Single by Six60

from the album Castle St
- Released: 19 August 2022
- Genre: Pop
- Length: 3:57
- Label: Epic, Massive
- Songwriter(s): Chris Mac; Eli Paewai; Ji Fraser; Malay; Marlon Gerbes; Matiu Walters; Simon Wilcox; Yelawolf;
- Producer(s): Malay

Six60 singles chronology
| "Pepeha" (2021) | "Before You Leave" (2022) | "Never Been Tonight" (2022) |

Music video
- "Before You Leave" on YouTube

= Before You Leave =

2022 single by Six60

"Before You Leave" is a song by New Zealand band Six60, released as a single in August 2022 as the lead single from their album Castle St.

==Background and composition==

The song was inspired by the birth of the band's lead singer Matiu Walters' daughter. Her birth made Walters reframe his life, and the reasons why he creates music, and wanted to create a song that could impart "inspirational wisdom" to his daughter, even though she was too young to speak. The single was written and recorded in the band's studio in Dunedin as a live studio session, in a similar way to how the band recorded their first songs together.

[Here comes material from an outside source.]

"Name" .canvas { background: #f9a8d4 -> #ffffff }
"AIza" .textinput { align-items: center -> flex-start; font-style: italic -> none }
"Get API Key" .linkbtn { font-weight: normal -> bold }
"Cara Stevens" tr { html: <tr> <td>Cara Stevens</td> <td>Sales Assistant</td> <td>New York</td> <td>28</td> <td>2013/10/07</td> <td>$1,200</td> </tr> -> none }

== Release and promotion ==

"Before You Leave" was released as the lead single from Castle St on 19 August, a month and a half before the album. A music video for the song was released on the same day. In November during their visit to Auckland, Canadian pop duo Neon Dreams performed a cover of the song.

==Credits and personnel==
- Ji Fraser – guitar, songwriting
- Marlon Gerbes – keyboards, songwriting
- David Kutch – mastering engineer
- Raul Lopez – engineer, mixer
- Chris Mac – bass, songwriting
- Malay – producer, songwriting
- Eli Paewai – drums, songwriting
- Matiu Walters – vocals, songwriting
- Simon Wilcox – songwriting
- Yelawolf – songwriting

==Charts==

=== Weekly charts ===

| Chart (2022) | Peak position |
|---|---|
| New Zealand (Recorded Music NZ) | 3 |

=== Year-end charts ===

| Chart (2022) | Position |
|---|---|
| New Zealand Artist Singles (Recorded Music NZ) | 17 |

== Certifications ==

Certifications for "Before You Leave"
| Region | Certification | Certified units/sales |
| New Zealand (RMNZ) | 2× Platinum | 60,000^{‡} |
^{‡} Sales+streaming figures based on certification alone.